[What you should do]:
Copy the records below exactly, omitting any pictures they contain.

[Change detection outputs]:
****************************************
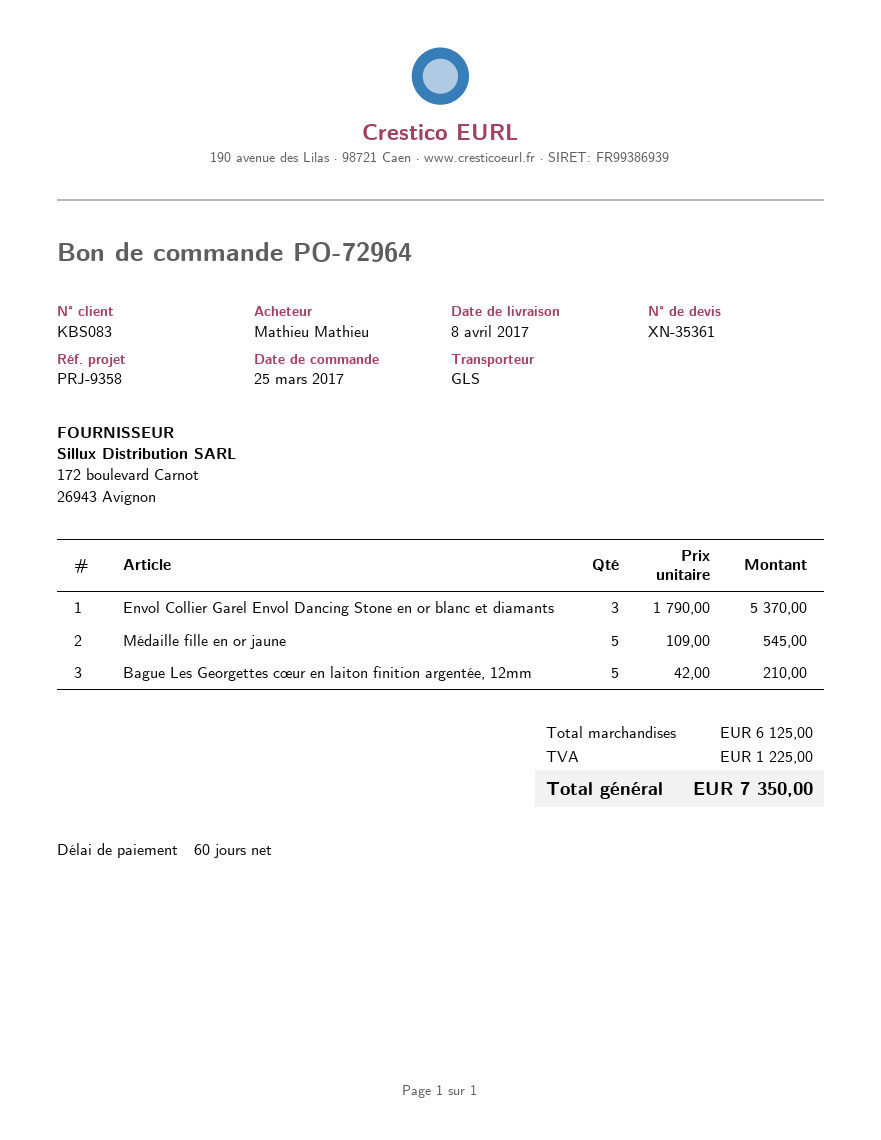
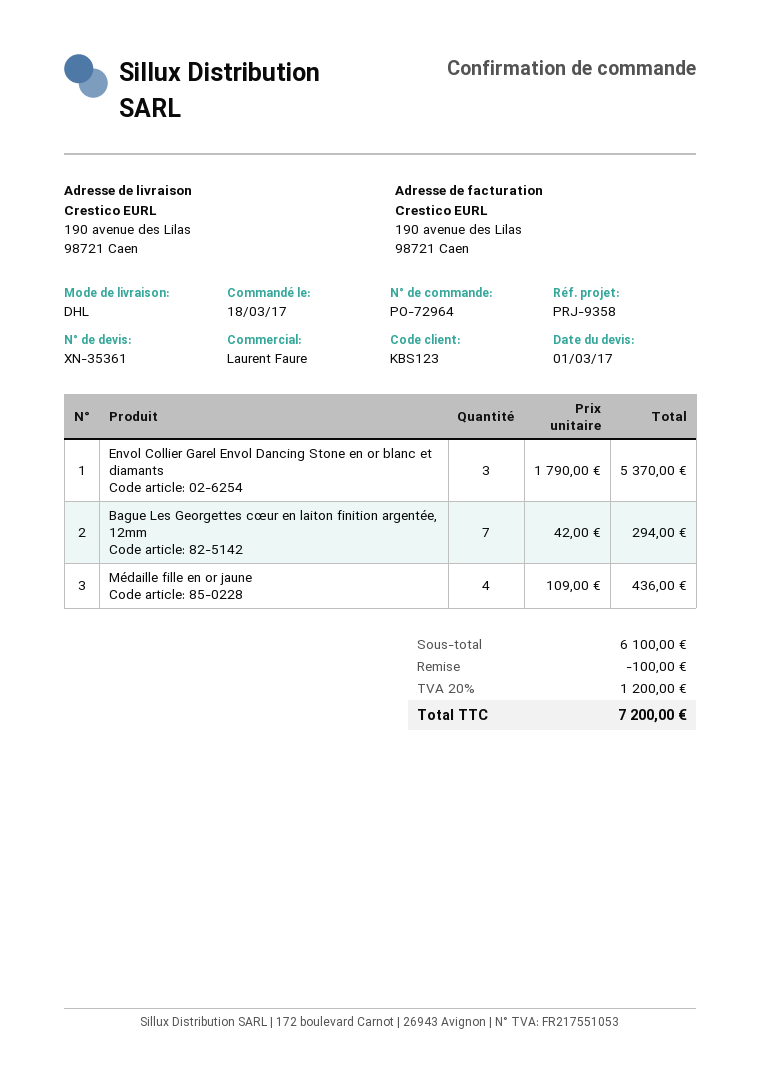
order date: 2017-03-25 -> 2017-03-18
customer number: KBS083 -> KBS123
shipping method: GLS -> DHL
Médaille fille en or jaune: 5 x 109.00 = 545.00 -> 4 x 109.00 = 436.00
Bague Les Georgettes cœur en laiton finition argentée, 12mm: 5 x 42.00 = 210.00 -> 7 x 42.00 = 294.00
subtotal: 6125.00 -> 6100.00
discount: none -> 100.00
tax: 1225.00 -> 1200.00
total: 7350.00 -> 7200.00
****************************************
[Response to the task]:
order date: 2017-03-25 -> 2017-03-18
customer number: KBS083 -> KBS123
shipping method: GLS -> DHL
Médaille fille en or jaune: 5 x 109.00 = 545.00 -> 4 x 109.00 = 436.00
Bague Les Georgettes cœur en laiton finition argentée, 12mm: 5 x 42.00 = 210.00 -> 7 x 42.00 = 294.00
subtotal: 6125.00 -> 6100.00
discount: none -> 100.00
tax: 1225.00 -> 1200.00
total: 7350.00 -> 7200.00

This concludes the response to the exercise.